## Material for this task
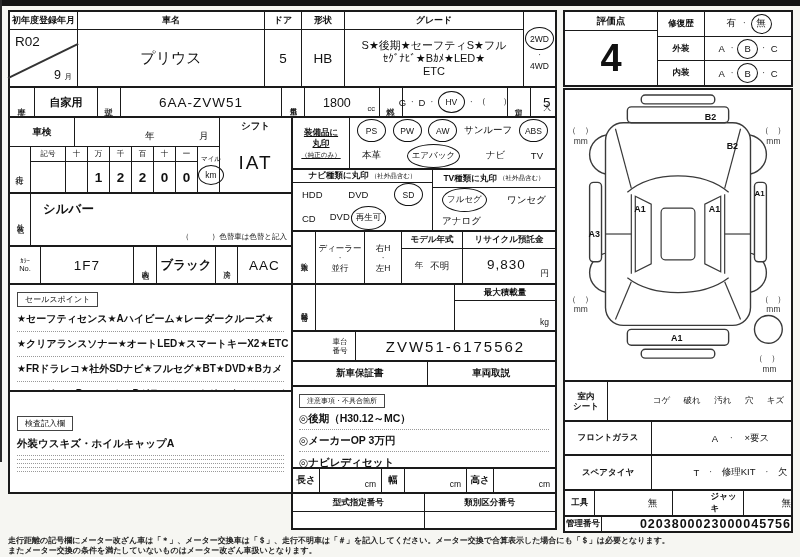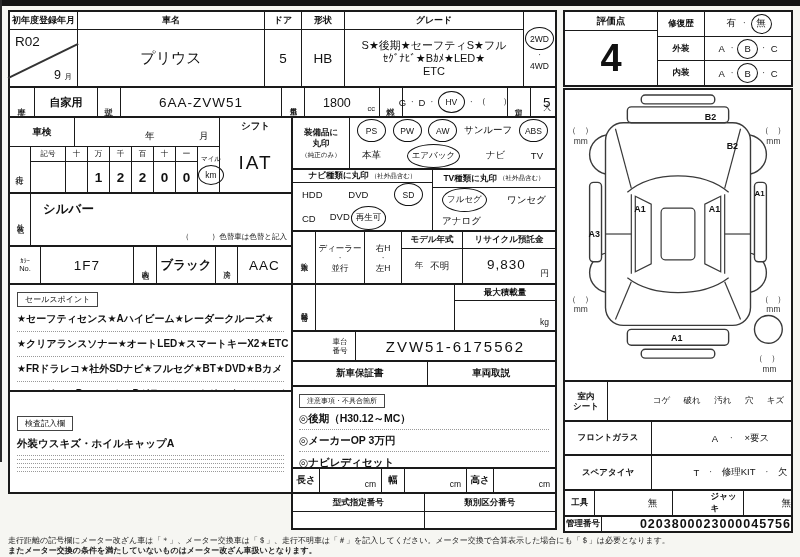--- a/index.html
+++ b/index.html
@@ -186,7 +186,7 @@
   </div>
 
   <div class="b r" style="left:291px;top:116px;width:266px;height:54px;">
-    <div class="c cc br" style="width:56px;line-height:11px;">
+    <div class="c cc br" style="width:56px;line-height:11px;text-decoration:underline;">
       <span class="f8 bold">装備品に</span>
       <span class="f8 bold">丸印</span>
       <span class="f6">（純正のみ）</span>

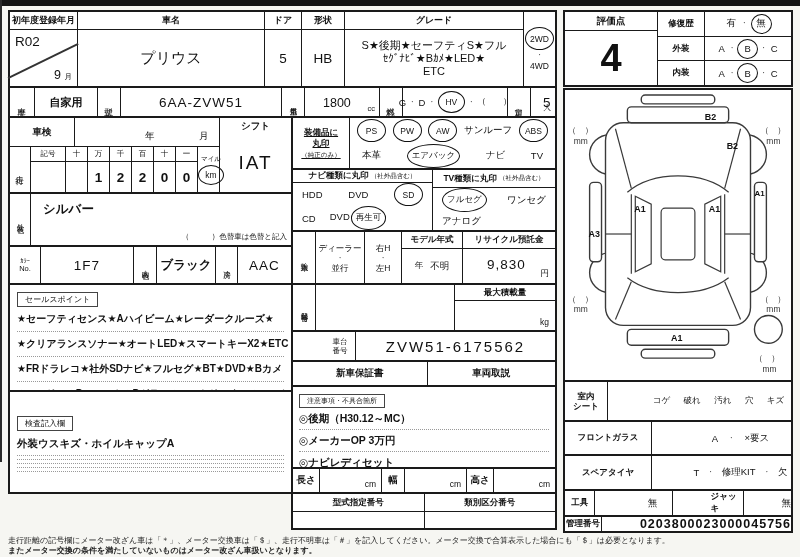--- a/index.html
+++ b/index.html
@@ -460,7 +460,7 @@
   </div>
 
   <div style="position:absolute;left:8px;top:536px;width:786px;line-height:10px;">
-    <div style="font-size:8px;font-weight:normal;color:#222;white-space:nowrap;">走行距離の記号欄にメーター改ざん車は「＊」、メーター交換車は「＄」、走行不明車は「＃」を記入してください。メーター交換で合算表示した場合にも「＄」は必要となります。</div>
+    <div style="font-size:8px;font-weight:bold;color:#222;white-space:nowrap;">走行距離の記号欄にメーター改ざん車は「＊」、メーター交換車は「＄」、走行不明車は「＃」を記入してください。メーター交換で合算表示した場合にも「＄」は必要となります。</div>
     <div style="font-size:8px;font-weight:bold;color:#222;">またメーター交換の条件を満たしていないものはメーター改ざん車扱いとなります。</div>
   </div>
 </div>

## Task
Tell how many lines of the data contain "を記入してください". Nothing but the number belongs in the reply.

## Solution to this exercise
2